たとえば、注意すべき人として、すぐに直接会いたがったり、2人きりになりたがる人、ご飯をおごったりプレゼントを条件に会おうとする人は危ない。対策として、誰もが見ることができるSNSでは実名で使ったり、自分や友人の顔写真はアップしたりしないという基本から、ネットで知り合った人と会うことのリスクは高いという前提の上で、どうしても会ってみたいという場合は、信頼できる大人に相談したり、一緒に大人についてきてもらう、昼間の周りに人がいる状況で時間を区切って会う、付き合ってからも、リベンジポルノ対策として写真は撮らない・撮らせないように気をつける、などの現実的で具体的な対応策を考えていきます。
受講した生徒からは、「インターネットで知り合った人と会ったり遊んだりするのは、危ないと思った。」「知らないことも多く驚きました。でも知っておくことで予防できることや守られることもあるんだと思いました。」などの声をいただいています。
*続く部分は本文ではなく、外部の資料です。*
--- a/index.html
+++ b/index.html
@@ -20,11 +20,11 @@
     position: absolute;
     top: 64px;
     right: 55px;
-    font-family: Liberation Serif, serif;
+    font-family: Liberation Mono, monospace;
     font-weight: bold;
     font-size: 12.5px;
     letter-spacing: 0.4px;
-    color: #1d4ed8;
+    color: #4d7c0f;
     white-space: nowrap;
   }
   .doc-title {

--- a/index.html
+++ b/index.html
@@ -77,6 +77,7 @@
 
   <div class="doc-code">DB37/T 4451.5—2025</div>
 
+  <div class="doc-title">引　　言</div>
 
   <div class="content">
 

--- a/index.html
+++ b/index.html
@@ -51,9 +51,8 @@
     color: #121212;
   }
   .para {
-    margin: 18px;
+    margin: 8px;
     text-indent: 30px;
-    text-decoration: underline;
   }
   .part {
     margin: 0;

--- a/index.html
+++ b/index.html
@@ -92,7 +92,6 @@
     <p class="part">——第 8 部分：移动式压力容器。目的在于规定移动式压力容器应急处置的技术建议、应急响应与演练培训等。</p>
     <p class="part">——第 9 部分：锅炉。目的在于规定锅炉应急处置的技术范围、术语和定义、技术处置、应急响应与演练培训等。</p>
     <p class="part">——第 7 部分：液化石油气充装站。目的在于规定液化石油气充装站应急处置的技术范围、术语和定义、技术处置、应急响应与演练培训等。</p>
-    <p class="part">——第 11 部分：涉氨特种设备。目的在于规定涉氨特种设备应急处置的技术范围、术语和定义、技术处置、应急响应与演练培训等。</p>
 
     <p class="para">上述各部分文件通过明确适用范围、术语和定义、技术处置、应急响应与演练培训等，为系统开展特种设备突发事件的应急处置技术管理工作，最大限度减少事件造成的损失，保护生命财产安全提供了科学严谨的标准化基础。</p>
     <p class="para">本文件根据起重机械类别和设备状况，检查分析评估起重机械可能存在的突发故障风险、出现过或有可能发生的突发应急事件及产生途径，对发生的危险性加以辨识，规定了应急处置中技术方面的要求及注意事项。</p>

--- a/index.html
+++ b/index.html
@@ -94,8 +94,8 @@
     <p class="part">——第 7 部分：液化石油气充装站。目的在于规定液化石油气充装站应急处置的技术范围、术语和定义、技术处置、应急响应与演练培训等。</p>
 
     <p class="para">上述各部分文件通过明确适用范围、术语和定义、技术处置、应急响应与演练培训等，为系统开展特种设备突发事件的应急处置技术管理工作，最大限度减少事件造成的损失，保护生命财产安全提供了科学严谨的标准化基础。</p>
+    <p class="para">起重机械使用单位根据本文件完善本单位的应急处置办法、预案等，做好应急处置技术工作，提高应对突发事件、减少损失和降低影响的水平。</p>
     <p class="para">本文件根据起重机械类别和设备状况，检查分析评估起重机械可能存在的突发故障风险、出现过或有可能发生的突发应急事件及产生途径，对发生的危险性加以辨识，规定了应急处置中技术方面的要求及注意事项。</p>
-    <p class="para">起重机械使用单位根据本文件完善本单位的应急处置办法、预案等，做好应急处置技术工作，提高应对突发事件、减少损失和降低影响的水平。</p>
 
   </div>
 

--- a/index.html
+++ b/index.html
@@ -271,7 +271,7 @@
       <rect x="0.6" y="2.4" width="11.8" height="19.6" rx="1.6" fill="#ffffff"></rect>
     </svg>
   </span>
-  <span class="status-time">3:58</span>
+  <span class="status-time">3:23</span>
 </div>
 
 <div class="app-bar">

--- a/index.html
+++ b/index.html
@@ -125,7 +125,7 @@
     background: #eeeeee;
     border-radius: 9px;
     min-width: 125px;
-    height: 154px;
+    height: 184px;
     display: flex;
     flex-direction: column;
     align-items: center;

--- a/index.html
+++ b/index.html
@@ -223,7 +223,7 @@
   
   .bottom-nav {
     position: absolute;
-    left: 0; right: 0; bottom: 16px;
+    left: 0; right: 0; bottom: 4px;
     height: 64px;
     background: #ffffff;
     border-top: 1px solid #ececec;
最近は、小学校の段階でスマホを持ったりネット通信が可能なゲーム機などでもネット環境に触れる子どもがより増えており、中高生といわず、より早期からの対策が必要とされています。これからの性教育にも、SNSリテラシーの視点が重要であり、大人も子どもが普段接しているメディアやその使い方もよく知る必要性があるでしょう。
そして、リテラシーや警戒心のなさからではなく、意図的にネットから出会いを求めている少女たちもいます。Twitterのタイムラインを辿ると彼女たちに共通するのは寂しさやかまってほしいという気持ち。ソーシャルメディアを通してつながる世界が居場所や暇つぶしになっており、「少女」という属性から自分を認めてくれる存在に心地よさを感じているように思います。その背景にあるのは、家庭での機能不全や、子どもを守る社会システムの不足であり、子どもの自己責任とする前に、親のサポートや子どもの居場所作りが大人には求められています。
NPOピルコンでは、医療従事者の監修を受けながら、中高生向けに性教育の出張講座を行う大学生・若手社会人のボランティアスタッフの育成・派遣を行っている他、性の問題に関する一般向けの勉強会を開催しています。まずは、子どもたちの現状を知り、そして自分からも伝える事で次世代の未来を守っていくことにつなげていきませんか?